In Three myths about legal services offshoring (The Hindu) there is some very very sobering information especially for those who hope that it means offshoring will just fade away sooner or later.
If you intend to practice law for 10 or more years then: READ THE ARTICLE
Here are some teasers/excerpts:
"Attacks on the competence of Indian lawyers and law graduates are about as valid as saying that Indian software engineers are incapable of handling sophisticated IT (information technology) work. To the contrary, the Indian IT industry is a world leader, and the same will be the case with offshored legal services."
"A recent study conducted by Harvard Law School and LexisNexis reveals that 75 per cent of US law graduates admit they do not have the necessary skills to practise law."
"So you would expect that these deficiencies would be met by rigorous training programs undertaken by Western law firms. Guess again! The Harvard-LexisNexis study reveals that 64 per cent of young lawyers receive no organised, on-the-job training."
"By contrast, reputable legal services offshoring companies in India provide rigorous training to their lawyers, and the hours spent on training do not appear on invoices to clients."
"…at least in the US, law graduates for the most part are notoriously incapable of writing effectively in English. The problem is so severe that some large US law firms now assign a writing coach to each incoming associate. However, most lawyers in the West never receive this kind of training. By contrast, reputable legal services offshoring companies in India train all their attorneys in English writing."
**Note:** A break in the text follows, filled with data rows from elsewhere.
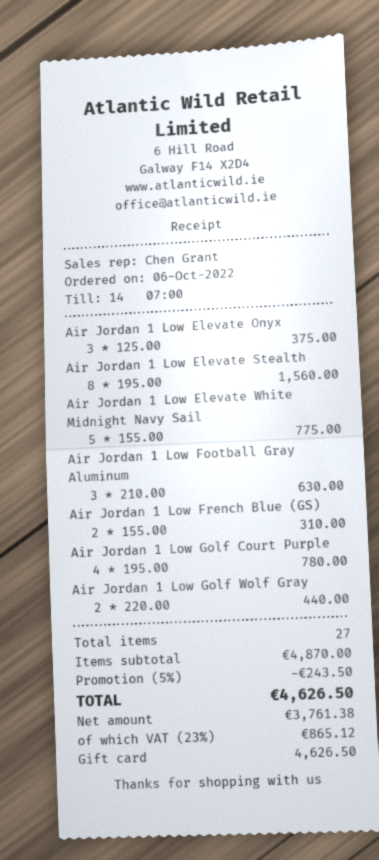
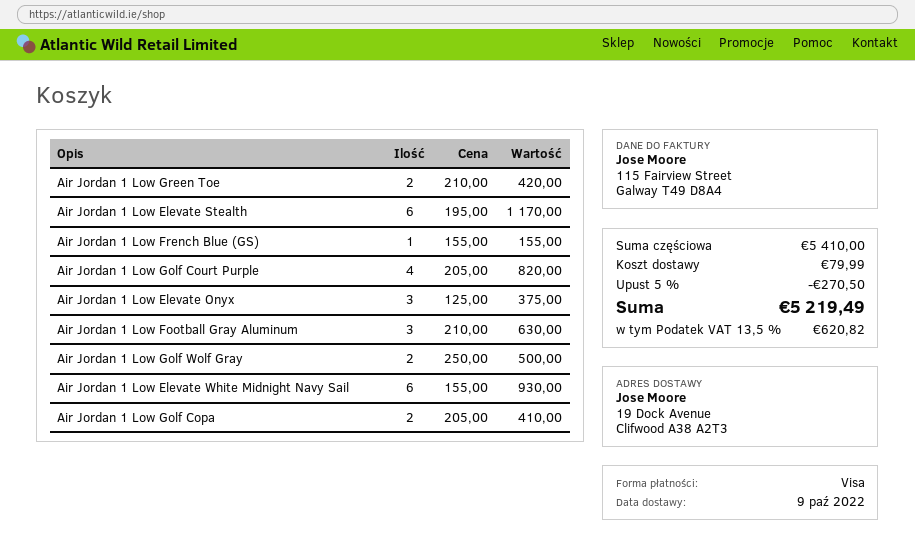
payment method: gift card -> Visa
Air Jordan 1 Low Elevate Stealth: 8 x 195.00 = 1560.00 -> 6 x 195.00 = 1170.00
Air Jordan 1 Low Elevate White Midnight Navy Sail: 5 x 155.00 = 775.00 -> 6 x 155.00 = 930.00
Air Jordan 1 Low French Blue (GS): 2 x 155.00 = 310.00 -> 1 x 155.00 = 155.00
Air Jordan 1 Low Golf Court Purple: 4 x 195.00 = 780.00 -> 4 x 205.00 = 820.00
Air Jordan 1 Low Golf Wolf Gray: 2 x 220.00 = 440.00 -> 2 x 250.00 = 500.00
Air Jordan 1 Low Green Toe: none -> 2 x 210.00 = 420.00
Air Jordan 1 Low Golf Copa: none -> 2 x 205.00 = 410.00
subtotal: 4870.00 -> 5410.00
discount: 5% = 243.50 -> 5% = 270.50
shipping: none -> 79.99
tax: 23% = 865.12 -> 13.5% = 620.82
total: 4626.50 -> 5219.49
"The future of the legal services offshoring industry in India appears very bright."
"Corporations, not Western law firms, will drive the market in the years ahead."
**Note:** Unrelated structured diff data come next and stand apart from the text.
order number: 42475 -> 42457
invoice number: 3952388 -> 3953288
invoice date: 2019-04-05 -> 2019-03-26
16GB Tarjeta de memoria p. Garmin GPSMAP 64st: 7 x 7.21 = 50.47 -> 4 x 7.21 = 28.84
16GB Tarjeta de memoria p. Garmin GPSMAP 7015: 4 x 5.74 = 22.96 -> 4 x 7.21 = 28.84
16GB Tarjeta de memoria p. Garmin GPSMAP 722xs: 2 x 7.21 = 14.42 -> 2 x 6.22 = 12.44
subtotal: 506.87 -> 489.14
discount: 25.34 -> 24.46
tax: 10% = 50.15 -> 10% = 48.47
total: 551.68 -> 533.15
"Another way that corporations will drive the market, indirectly, is by obtaining flat (or fixed) rate billing from their outside counsel, instead of hourly billing. For example, the mega law firm, Morgan Lewis & Bockius, now handles all of the litigation for Cisco Systems for a fixed annual fee."
"Every sector of the legal offshoring industry will grow dramatically, including lower end services, such as document coding and legal transcription. Ultimately, however, the biggest impact, the long-term mother lode, will be higher-value services such as legal research and drafting – services that constitute the bulk of the legal work now done in the West."
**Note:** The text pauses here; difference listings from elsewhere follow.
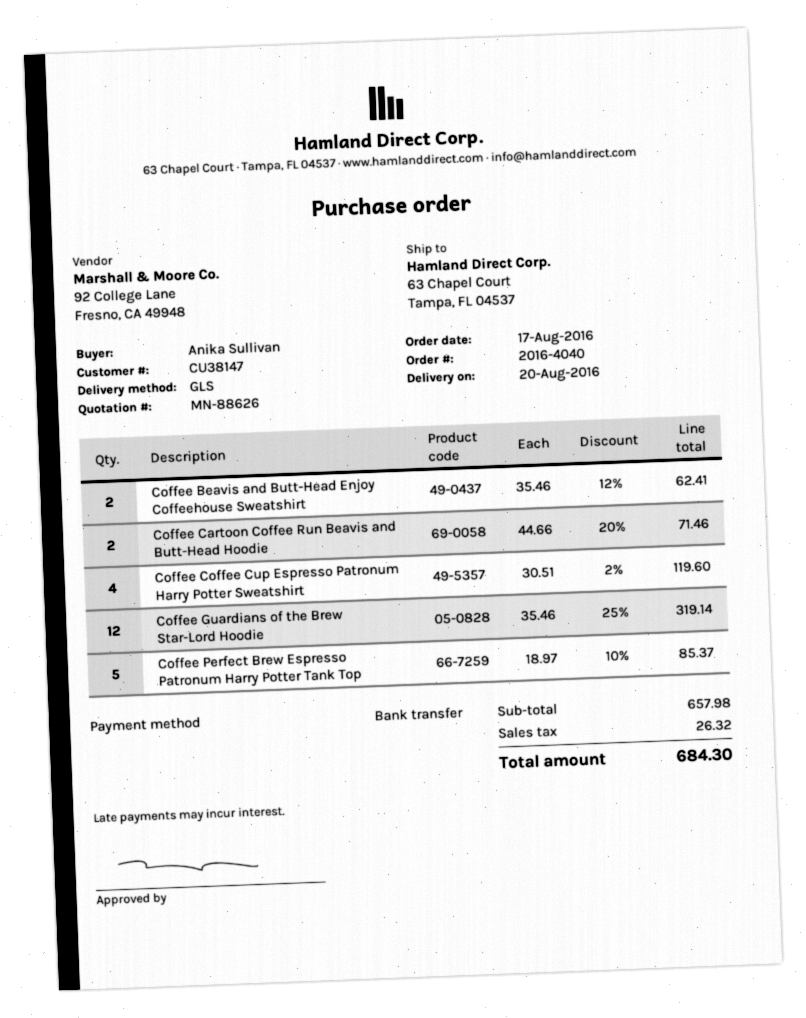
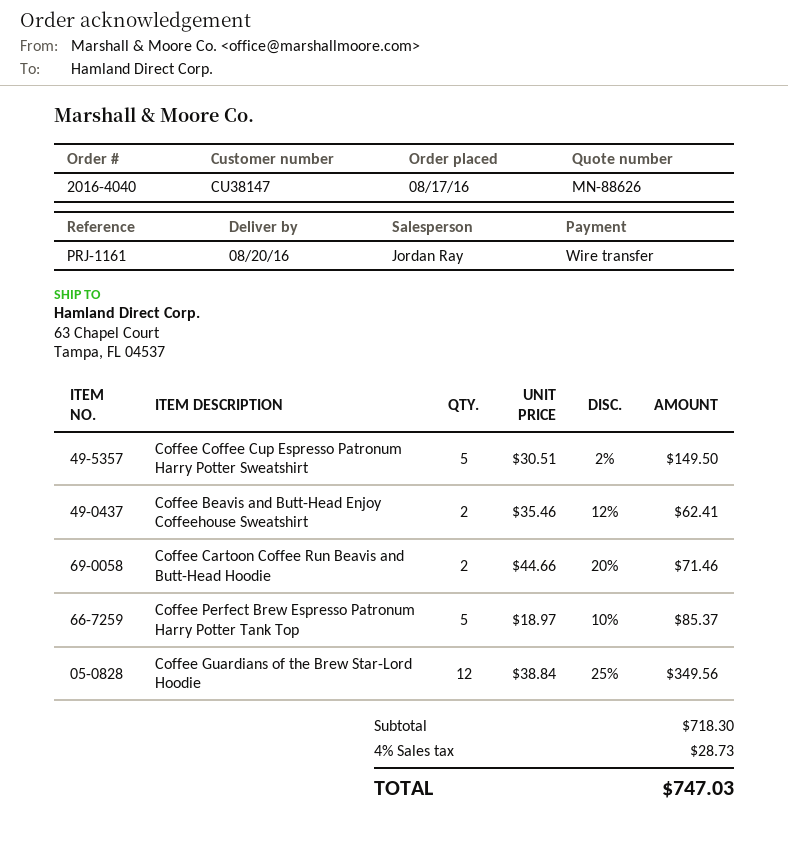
Coffee Coffee Cup Espresso Patronum Harry Potter Sweatshirt: 4 x 30.51 - 2% = 119.60 -> 5 x 30.51 - 2% = 149.50
Coffee Guardians of the Brew Star-Lord Hoodie: 12 x 35.46 - 25% = 319.14 -> 12 x 38.84 - 25% = 349.56
subtotal: 657.98 -> 718.30
tax: 26.32 -> 28.73
total: 684.30 -> 747.03

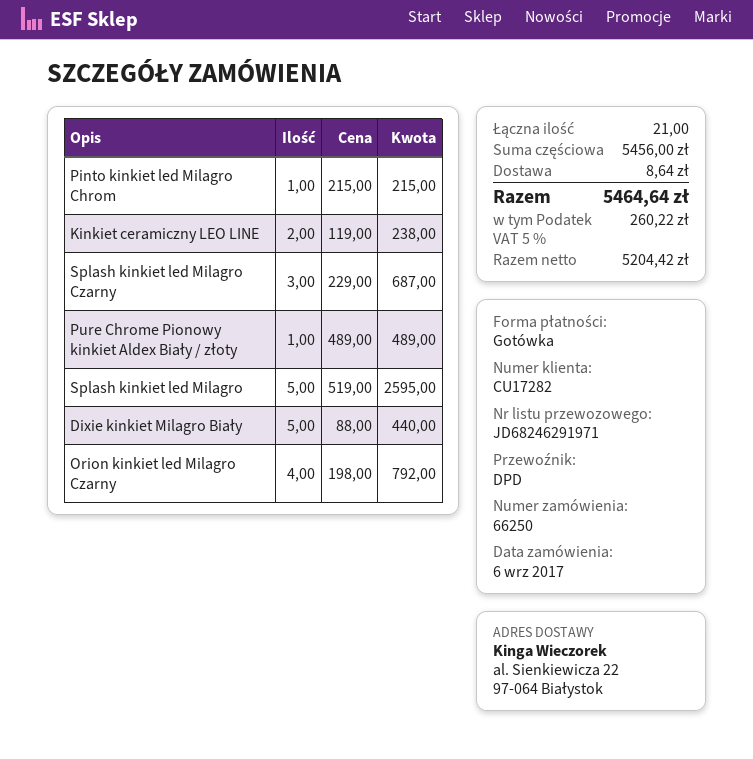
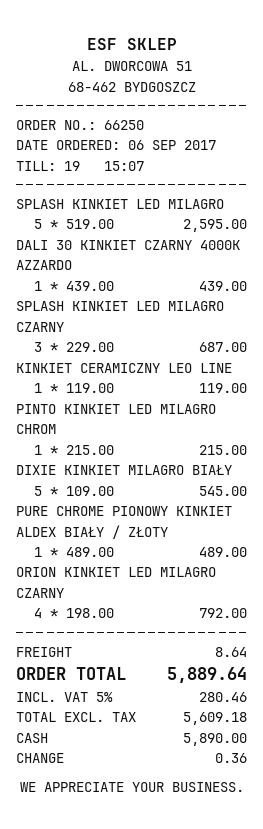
Kinkiet ceramiczny LEO LINE: 2 x 119.00 = 238.00 -> 1 x 119.00 = 119.00
Dixie kinkiet Milagro Biały: 5 x 88.00 = 440.00 -> 5 x 109.00 = 545.00
DALI 30 KINKIET CZARNY 4000K AZZARDO: none -> 1 x 439.00 = 439.00
net: 5204.42 -> 5609.18
tax: 5% = 260.22 -> 5% = 280.46
total: 5464.64 -> 5889.64

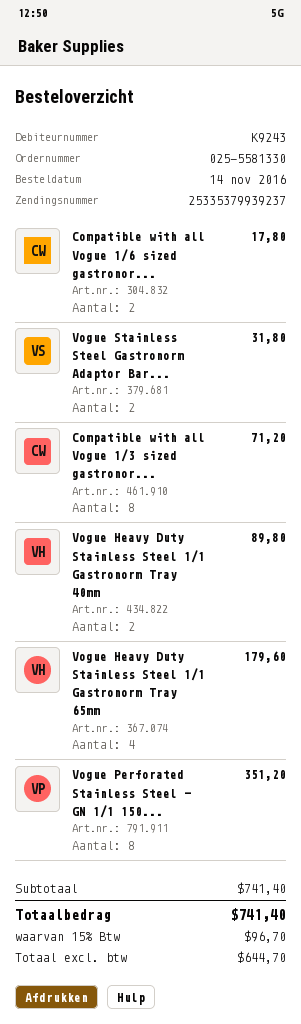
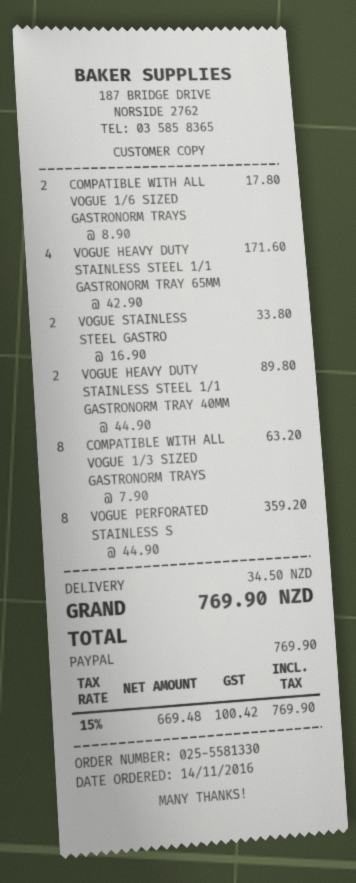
Vogue Stainless Steel Gastronorm Adaptor Bar...: 2 for 31.80 -> 2 for 33.80
Compatible with all Vogue 1/3 sized gastronor...: 8 for 71.20 -> 8 for 63.20
Vogue Heavy Duty Stainless Steel 1/1 Gastronorm Tray 65mm: 4 for 179.60 -> 4 for 171.60
Vogue Perforated Stainless Steel - GN 1/1 150...: 8 for 351.20 -> 8 for 359.20
shipping: none -> 34.50
net: 644.70 -> 669.48
tax: 15% = 96.70 -> 15% = 100.42
total: 741.40 -> 769.90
"Long-term, India’s enormous, mostly untapped population of over one billion citizens will continue to make India competitive in relation to other offshore destinations… ultimately it will not only decrease poverty, but increase the number of law graduates."
"On the most positive note, the growth and development of the legal offshoring industry in India will help bring about a major change in the way legal services are delivered in the West."